The Chief Executive Officer of the Petroleum Commission (PC), Mr. Egbert Faibille has touted Ghana’s stable political environment as one of the key factors making it a destination of choice in the upstream petroleum industry in Africa.
The CEO indicated that the stable political and democratic environment and robust regulatory framework of the oil and gas sector pass as factors to encourage investors to its upstream space with its rich hydrocarbon potentials.
Speaking as a panel member on investing in Africa at the ongoing Africa Assembly in Paris, while responding to factors that would encourage investment and attract new investors to the country’s oil sector, he said the country as a new player in the upstream petroleum industry continues to attract established players in the industry due to its unique attributions.
Principles of good governance
“The recent passage of the Petroleum Exploration and Production Act, (2016) Act 919, also provides principles of good governance, competition, fairness and transparency in the conduct of upstream petroleum operations.
These principles, he said, are incentives for international oil companies (IOCs) to partake in upstream petroleum exploration as Article 12 of the petroleum agreement provides tax reliefs to petroleum contractors.
“For instance, contractors are not liable for any export tax on petroleum exported from the country and no duty or other charge is levied on such exports,” he said.
The session is themed Building Regulatory Foundation for Developing a Sustainable and Efficient Energy Industry.
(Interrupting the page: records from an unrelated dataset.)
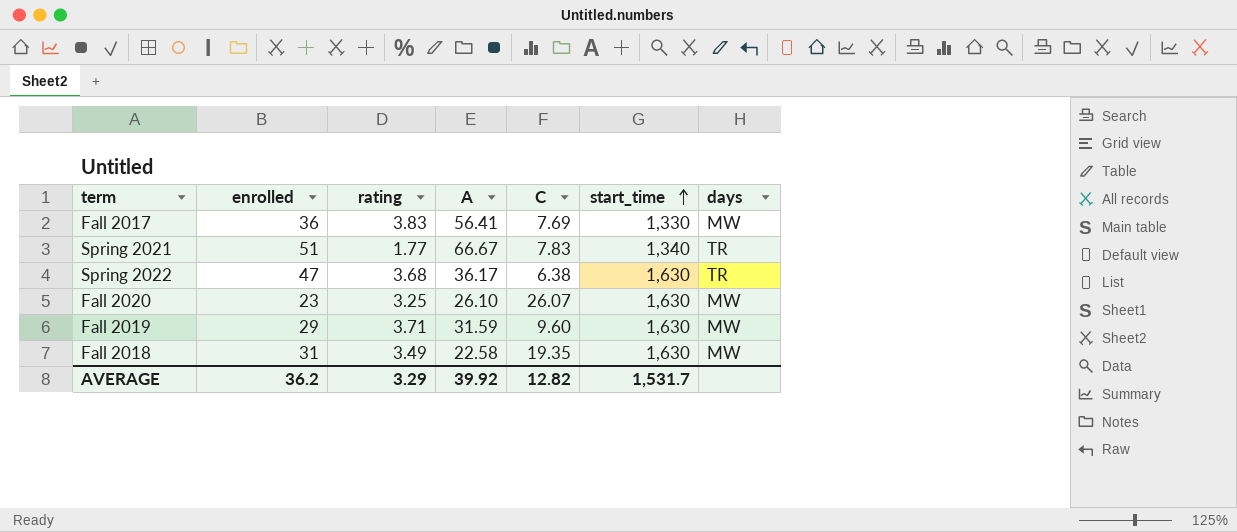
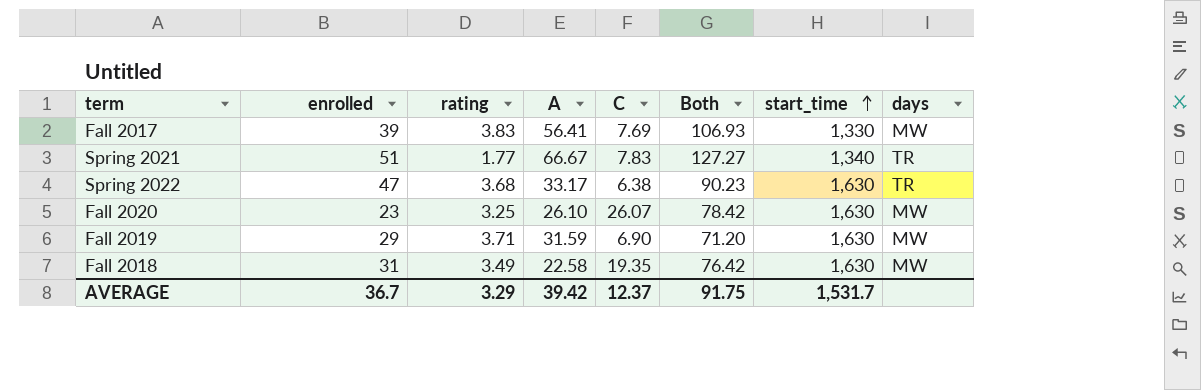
column Both | formula: none -> [enrolled] + [rating] + [A] + [C]
Fall 2017 | enrolled: 36 -> 39
Spring 2022 | A: 36.17 -> 33.17
Fall 2019 | C: 9.60 -> 6.90
AVERAGE | enrolled: 36.2 -> 36.7
AVERAGE | A: 39.92 -> 39.42
AVERAGE | C: 12.82 -> 12.37

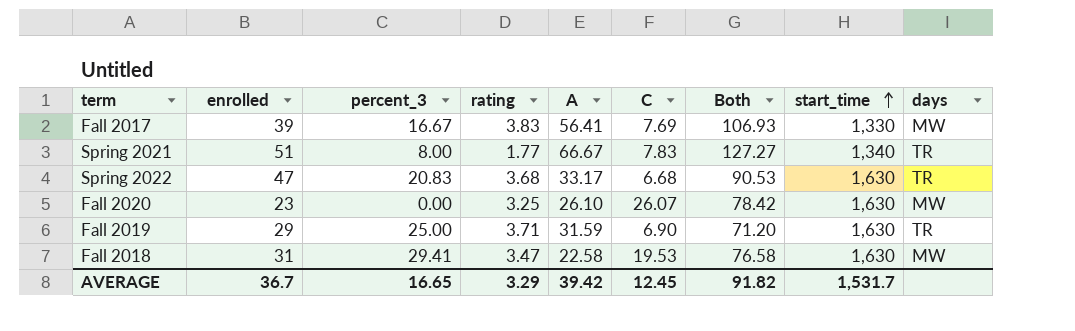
column percent_3 | position: none -> 3
Spring 2022 | C: 6.38 -> 6.68
Spring 2022 | Both: 90.23 -> 90.53
Fall 2019 | days: MW -> TR
Fall 2018 | rating: 3.49 -> 3.47
Fall 2018 | C: 19.35 -> 19.53
Fall 2018 | Both: 76.42 -> 76.58
AVERAGE | C: 12.37 -> 12.45
AVERAGE | Both: 91.75 -> 91.82

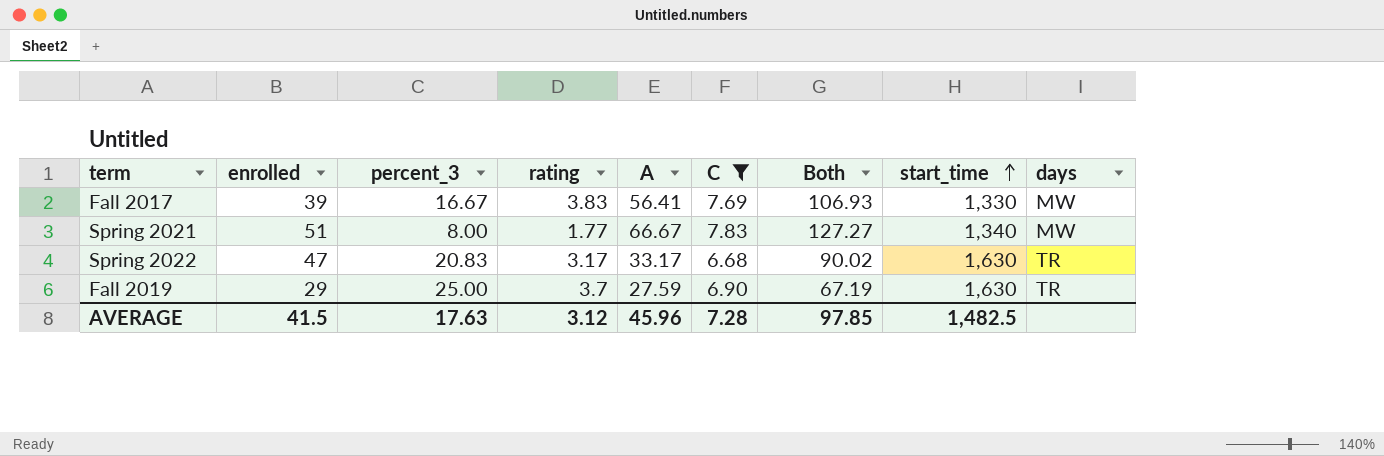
filter: none -> C <= 7.83
Spring 2021 | days: TR -> MW
Spring 2022 | rating: 3.68 -> 3.17
Spring 2022 | Both: 90.53 -> 90.02
Fall 2019 | rating: 3.71 -> 3.7
Fall 2019 | A: 31.59 -> 27.59
Fall 2019 | Both: 71.20 -> 67.19
AVERAGE | enrolled: 36.7 -> 41.5
AVERAGE | percent_3: 16.65 -> 17.63
AVERAGE | rating: 3.29 -> 3.12
AVERAGE | A: 39.42 -> 45.96
AVERAGE | C: 12.45 -> 7.28
AVERAGE | Both: 91.82 -> 97.85
AVERAGE | start_time: 1,531.7 -> 1,482.5

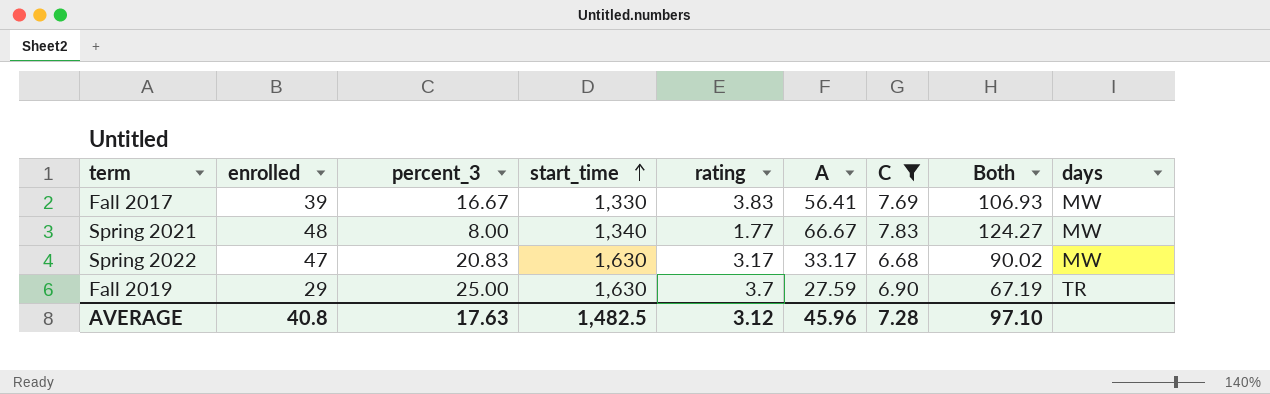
column start_time | position: 8 -> 4
Spring 2021 | enrolled: 51 -> 48
Spring 2021 | Both: 127.27 -> 124.27
Spring 2022 | days: TR -> MW
AVERAGE | enrolled: 41.5 -> 40.8
AVERAGE | Both: 97.85 -> 97.10

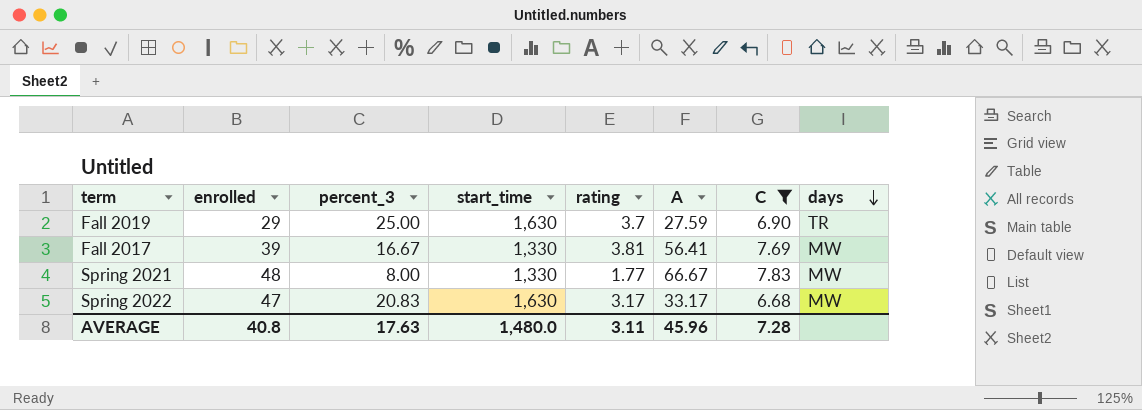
row order: start_time ascending -> days descending
column Both | formula: [enrolled] + [rating] + [A] + [C] -> none
Fall 2017 | rating: 3.83 -> 3.81
Spring 2021 | start_time: 1,340 -> 1,330
AVERAGE | start_time: 1,482.5 -> 1,480.0
AVERAGE | rating: 3.12 -> 3.11

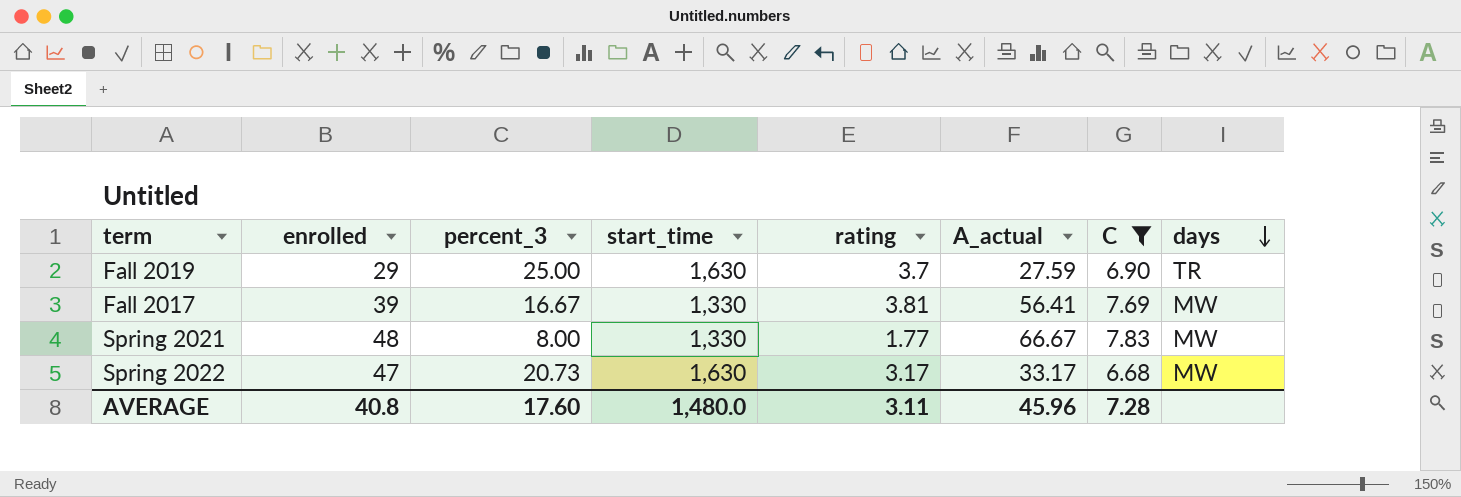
column name: A -> A_actual
Spring 2022 | percent_3: 20.83 -> 20.73
AVERAGE | percent_3: 17.63 -> 17.60

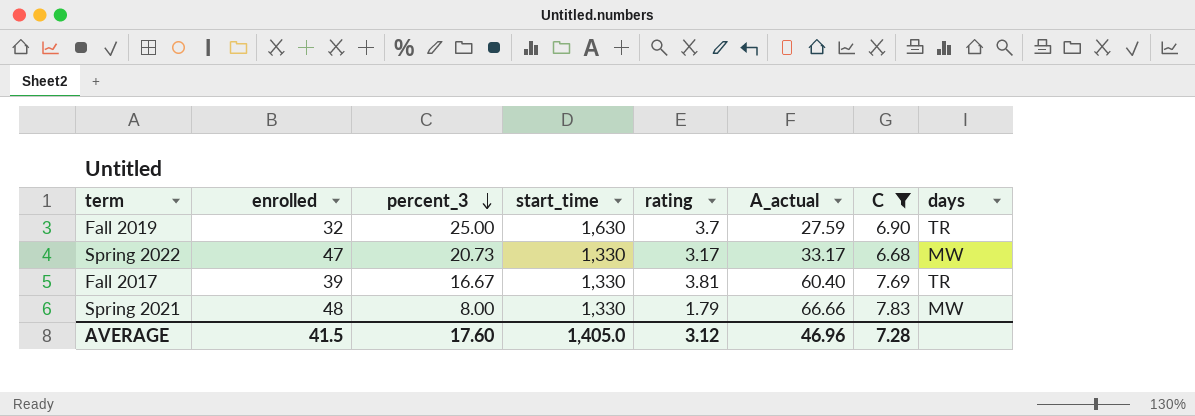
row order: days descending -> percent_3 descending
Fall 2019 | enrolled: 29 -> 32
Spring 2022 | start_time: 1,630 -> 1,330
Fall 2017 | A_actual: 56.41 -> 60.40
Fall 2017 | days: MW -> TR
Spring 2021 | rating: 1.77 -> 1.79
Spring 2021 | A_actual: 66.67 -> 66.66
AVERAGE | enrolled: 40.8 -> 41.5
AVERAGE | start_time: 1,480.0 -> 1,405.0
AVERAGE | rating: 3.11 -> 3.12
AVERAGE | A_actual: 45.96 -> 46.96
The CEO said vessels or other means of transport used in the export of contractors’ petroleum from Ghana are not liable for any tax, duty or other charges by reason of their use for that purpose.
“Subject to local purchase obligations, contractors and subcontractors may import into Ghana all plant, equipment and materials to be used solely and exclusively for the conduct of petroleum operations without payment of customs and other duties and taxes on imports except administrative fees and charges,“ he said.
Ghana’s energy mix
On the importance of the oil and gas industry to the energy mix of the country and for those that are shifting to renewables, Mr. Faibille Jr. said the discovery of hydrocarbons in the country has gradually dominated Ghana’s energy mix.
“As we speak, gas from associated and natural of the three independent fields is gaining prominence. The country has substituted crude oil for electric power generation in Ghana with gas constituting 57 per cent thermal generation,” he said.
Hydro accounts for 42 per cent, while renewable accounts for 1 per cent of the country’s Installed electricity generation capacity as of the end of 2016.
The CEO was on the panel with Executive Director of the Ugandan Petroleum Authority; Head of Legal, Petrosen; RAK Petroleum Authority; ENH Mozambique and CEO of Petroci. They interrogated what regulatory changes have occurred in their respective jurisdictions and also the priorities and challenges in the short to medium term.
For his part Mr. Faibille Jr. recalled that “prior to the discovery of oil in commercial quantities in 2007, there were some laws on Exploration and Production, PNDC Law 84 and PNDC Law 64 which set up the Ghana National Petroleum Corporation.
He explained that following the discovery and the commendable interest shown by Ghanaians, government in its quest to promote participation of Ghanaian individual and businesses in the petroleum sector passed the Petroleum Commission Act, 821, 2011 and then Petroleum (Local Content and Local Participation) Regulations, 2013 (L.I. 2204).
Value-addition & Job Creation
“The purpose of this regulation is to promote the maximization of value-addition and job creation through the use of local expertise, goods and services, develop local capacities in the petroleum industry value chain to achieve and maintain a degree of control for Ghanaians over development initiatives for local stakeholders,” he said.
He told the large gathering of global oil giants in the session moderated by Nina Bowyer, Partner – Solicitor/Co-Head: Global Africa Group, Herbert Smith Freehills that some of the recent regulations include Petroleum Exploration and Production Act, 2016, Act 919, which has replaced the previous exploration and production law, PNDC Law 84.
The new regulation, he said, is more robust and contains provisions that encourage transparency and synchronizes with current industry trends.
Regulations, 2017 (L.I. 2258) & (L.I. 2257)
He mentioned the petroleum Exploration and Production Data Management Regulations, 2017 (L.I. 2257) and said its purpose is to specify the format, contents and standards required for the preparation and submission of geophysical, geological and production data related to petroleum activities to support the efficient exploitation of petroleum resources in Ghana.
He also mentioned the Petroleum (Exploration and Production) (Health, Safety, and Environment) Regulations, 2017 (L.I. 2258) which also aims to prevent the adverse effects of petroleum activities on health, safety and the environment, promote high standards for health, safety and environment in carrying out petroleum activity.
The move is to ensure systematic implementation of measures to comply with requirements and achieve set goals in applicable working environment and safety standards.
Other panel members also gave accounts of what transpires in their respective jurisdictions and how those issues were being managed.